September 3, 2009 |  4:26 pm

The last time J. Mark McConnell saw Camp Colby was Saturday afternoon, when flames were racing down from nearby Strawberry Peak and fast approaching the camp where he has lived with his family for the last 24 years.

Sheriff’s officials told McConnell, the site manager, and two other staff members at the United Methodist Church-run camp that they had one hour to get out. His wife and children had gone ahead. He hurriedly grabbed his cat and two dogs and left, but the cat slipped away from him and disappeared into the smoke.

On Thursday, his hopes sank as he traveled the precarious roadways up toward the camp in the depths of the Angeles National Forest, dodging low-hanging power lines and avoiding rocks that had tumbled down the steep terrain in the fire. 
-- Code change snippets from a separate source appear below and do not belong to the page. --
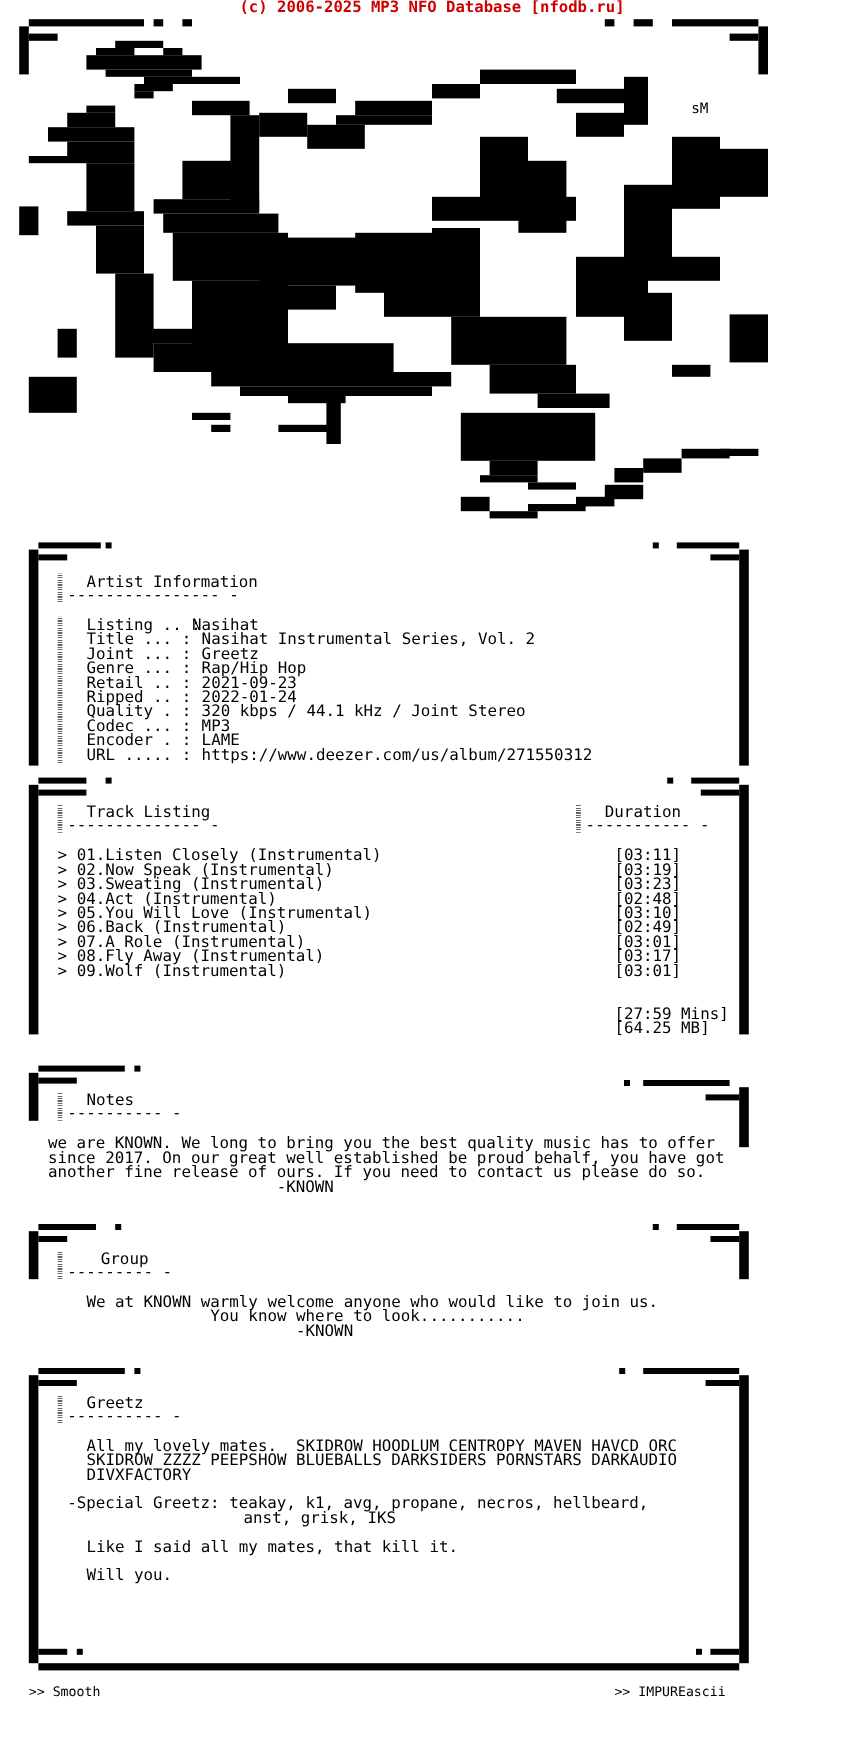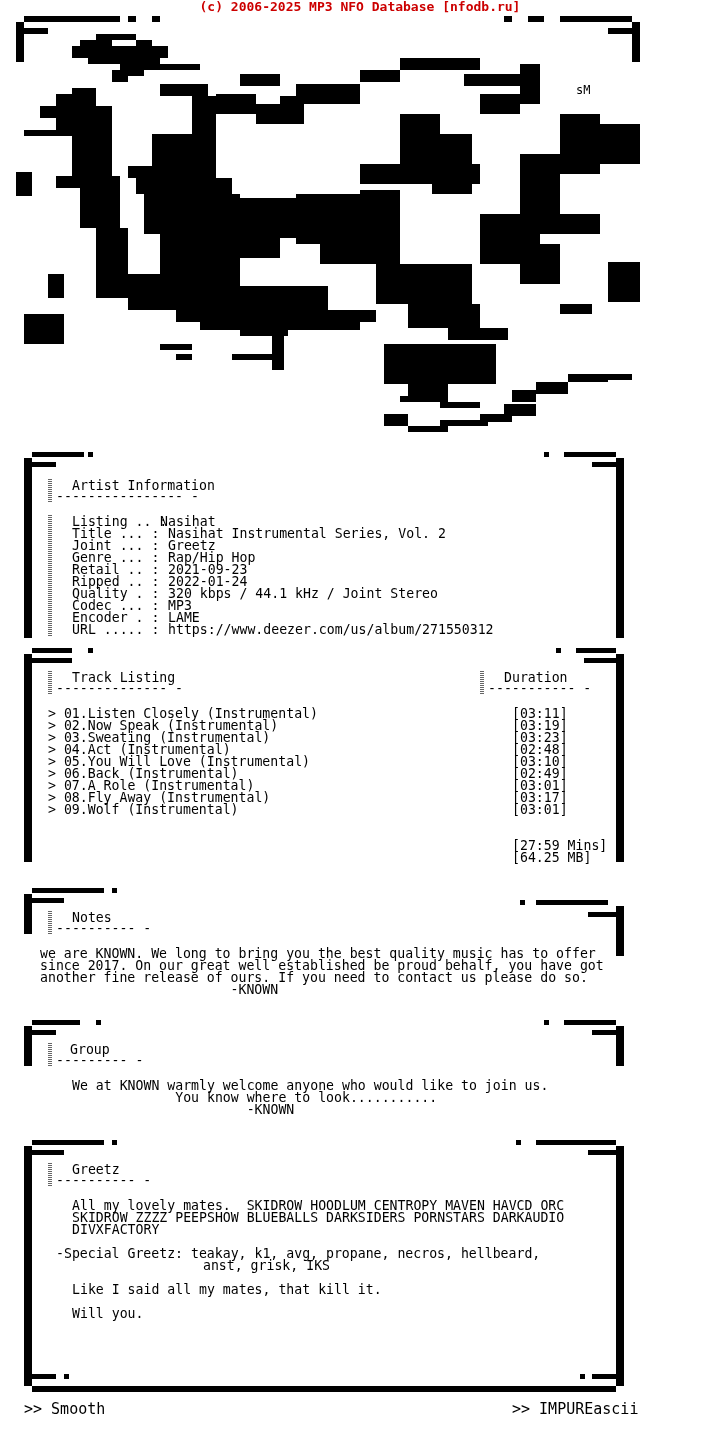--- a/index.html
+++ b/index.html
@@ -7,21 +7,21 @@
          font-family: "DejaVu Sans Mono", "Liberation Mono", monospace; color: #000; }
   .copy { position: absolute; left: 0; top: 0; width: 720px; text-align: center;
           font-size: 13px; line-height: 13px; color: #cc0000; font-weight: bold; }
   .logo { position: absolute; left: 0; top: 14px; width: 720px; height: 430px; }
   .logo svg { display: block; }
   .sm { position: absolute; left: 576px; top: 83px; font-size: 12px; }
   .pre { position: absolute; font-size: 13.2px; line-height: 12px; white-space: pre; margin: 0; }
   .blk { position: absolute; background: #000; }
   .lshade { position: absolute; width: 4px;
     background-image: repeating-linear-gradient(0deg,#000 0 1px,transparent 1px 2px); opacity:.6; }
-  .footer { position: absolute; top: 1403px; font-size: 15px; line-height: 13px; white-space: pre; }
+  .footer { position: absolute; top: 1403px; font-size: 11px; line-height: 13px; white-space: pre; }
 </style>
 </head>
 <body>
 
 <div class="copy">(c) 2006-2025 MP3 NFO Database [nfodb.ru]</div>
 
 <div class="logo">
 <svg width="720" height="430" viewBox="0 0 720 430">
   <g fill="#000">
 
@@ -221,21 +221,21 @@
   <div class="blk" style="left:32px;top:1020px;width:48px;height:5px"></div>
   <div class="blk" style="left:96px;top:1020px;width:5px;height:5px"></div>
   <div class="blk" style="left:24px;top:1026px;width:8px;height:40px"></div>
   <div class="blk" style="left:32px;top:1030px;width:24px;height:5px"></div>
   <div class="blk" style="left:564px;top:1020px;width:52px;height:5px"></div>
   <div class="blk" style="left:544px;top:1020px;width:5px;height:5px"></div>
   <div class="blk" style="left:616px;top:1026px;width:8px;height:40px"></div>
   <div class="blk" style="left:592px;top:1030px;width:24px;height:5px"></div>
 </div>
 <div class="lshade" style="left:48px;top:1042px;height:24px"></div>
-<pre class="pre" style="left:70px;top:1044px">Group</pre>
+<pre class="pre" style="left:84px;top:1044px">Group</pre>
 <pre class="pre" style="left:56px;top:1055px">--------- -</pre>
 <div id="group-lines">
     <pre class="pre" style="left:72px;top:1080px">We at KNOWN warmly welcome anyone who would like to join us.</pre>
     <pre class="pre" style="left:72px;top:1092px">             You know where to look...........</pre>
     <pre class="pre" style="left:72px;top:1104px">                      -KNOWN</pre>
   </div>
 
 <div>
   <div class="blk" style="left:32px;top:1140px;width:72px;height:5px"></div>
   <div class="blk" style="left:112px;top:1140px;width:5px;height:5px"></div>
Where a lush canopy of green oak trees had once formed a tunnel above the roadway, only skeletons of trees stood, looking like charred black matchsticks. He stared in disbelief at piles of ash that marked where his neighbors’ homes once stood.

“They’re burned out over there, and over there as well,” he said, pointing at the debris. “My friend’s place was over there; it’s gone.”

Then as he neared the camp, in the distance, he spotted three intact cabins. “They were the most friggin’ exposed and they’re standing!” McConnell said, the excitement apparent in his voice. “I’m very encouraged from what I’m seeing.”

At the entrance to the camp, pieces of the sign that once read “Colby Camp” were strewn across the ground, some of the letters charred and others missing.

But the 373-acre camp, where McConnell’s three children were born and reared, seemed to remain the only patch of greenery in the landscape of devastation. Many of the 25 wooden cabins tucked in amid huge mature oaks and cottonwoods appeared to have survived the flames.

Gone were three mobile homes — where the camp staff had lived — one cabin containing 12 beds, one meeting cabin and one restroom.

But his family’s home stood nearly untouched, and a $30,000 wood chipper he had just purchased also had been spared.

“They must have been up here, they must’ve been up here!” McConnell excitedly said of firefighters as he dashed in and out of the buildings, looking for his cat and assessing the damage.

He ran around stamping out smoldering patches with his boots, and shoveling dirt onto them. McConnell said he will be “walking with a spring in his step,” though his cat is still missing.